The British philosopher John Stuart Mill didn't write much directly about hair length, but his work ``On Liberty'' contains a few thoughts Fort Bend district officials might profit from pondering:

``The sole end for which mankind are warranted, individually or collectively, in interfering with the liberty of action of any of their number, is self-protection.

``The only purpose for which power can be rightfully exercised over any member of a civilized community, against his will, is to prevent harm to others.

``It is desirable, in short, that in things which do not primarily concern others, individuality should assert itself.''

If this first-grader's long hair presents a real health or safety hazard to his fellow students, then school administrators have a legitimate justification for ordering him to cut it. If, however, only their subjective aesthetic sensitivities are threatened, they should sheath their shears and mind their own business.

But trivial issues are so much easier to confront than real problems. Their consideration requires very little intelligence, thought, or effort.

In fact, obsession with the trivial seems to exist in direct proportion to the level of unwillingness to confront legitimate issues.

What are some of the ``real'' questions Fort Bend officials might ask themselves?
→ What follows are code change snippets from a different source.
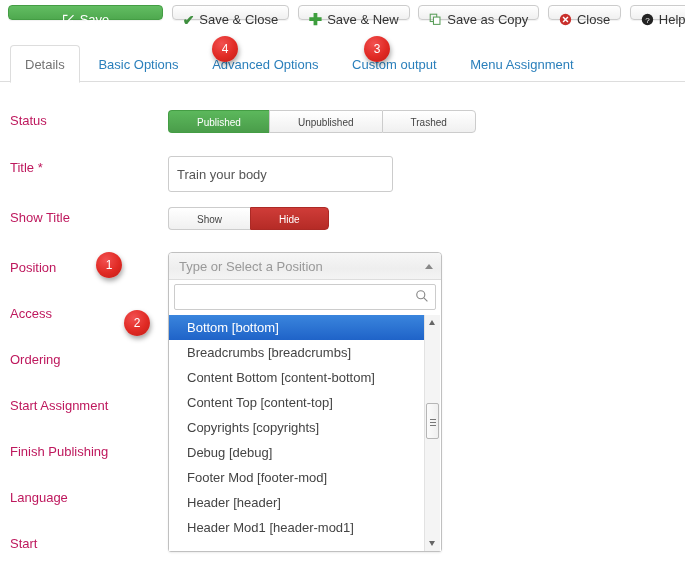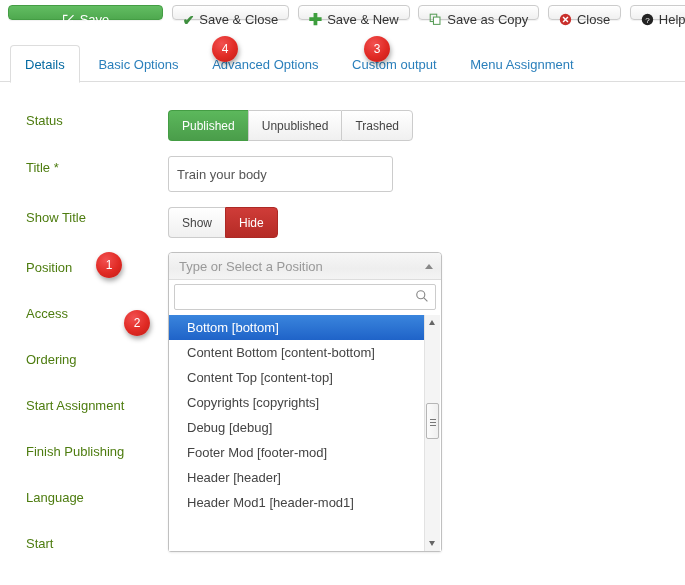"Details" .tab.active { color: #0369a1 -> #737373 }
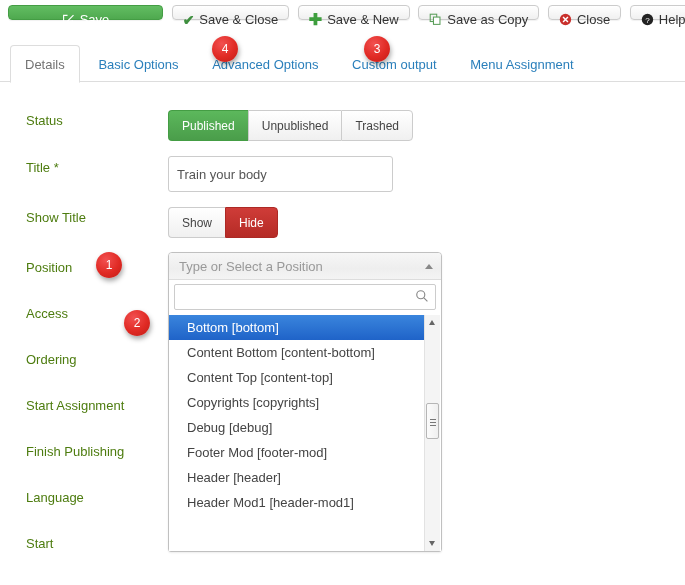"Status" .lab { color: #4d7c0f -> #be185d; left: 26px -> 10px }
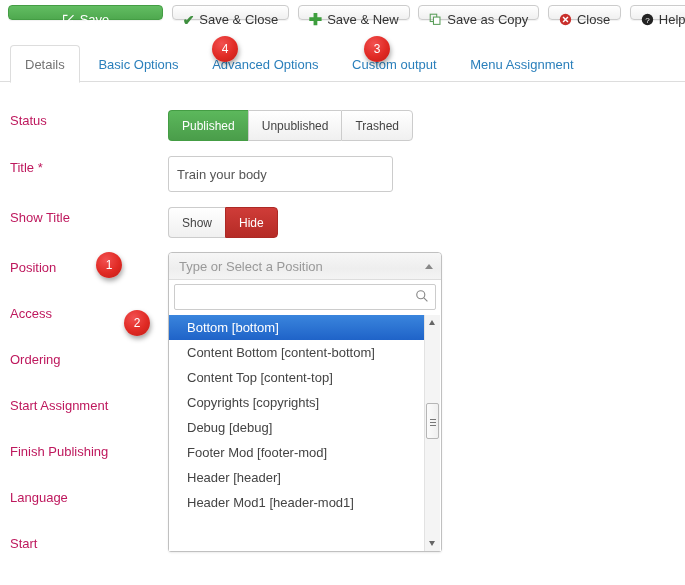"Published" .bgroup .gb { font-size: 12px -> 10px; height: 31px -> 23px; padding: 4px 13px -> 4px 28px }
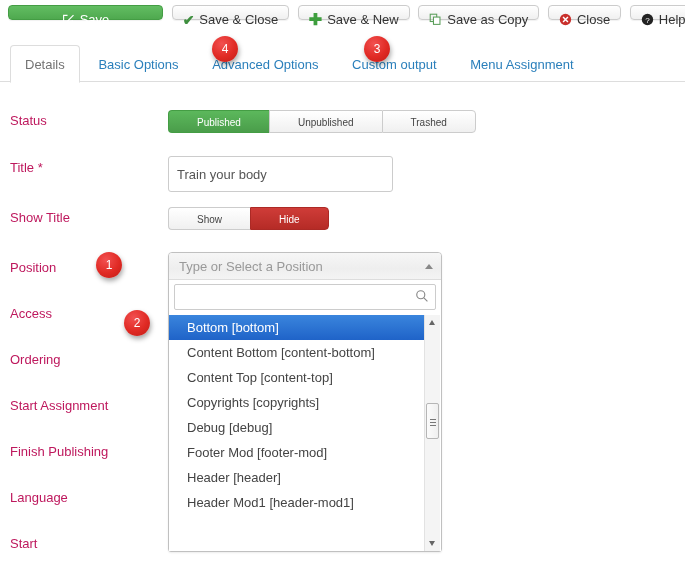"Breadcrumbs [breadcrumbs]" div.opt { html: none -> <div>Breadcrumbs [breadcrumbs]</div> }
How high do their students score on the Texas Educational Assessment of Minimum Skills, the SAT, and the ACT?

Are the district's teachers the best available, and are they paid what they are worth?

Does the district offer a comprehensive program of AIDS, drug abuse, and alcohol education and counseling?

How culturally literate are Fort Bend students, and what steps can be taken to improve their cultural literacy?

What programs are in place for students with special needs? How well does the district serve potential dropouts, gifted and talented students, and the developmentally impaired?

Perhaps the district excels in all of these areas. If not, however, worrying about a little kid's hair length is not only patently trivial, but also distracting.

There is one other problem with triviality: It is contagious, hence this essay. Fort Bend school administrators should stop it before it contaminates anyone else.

Joe Patrick Bean, an assistant professor of history at Concordia Lutheran College, Austin, Texas, has suspension-length hair.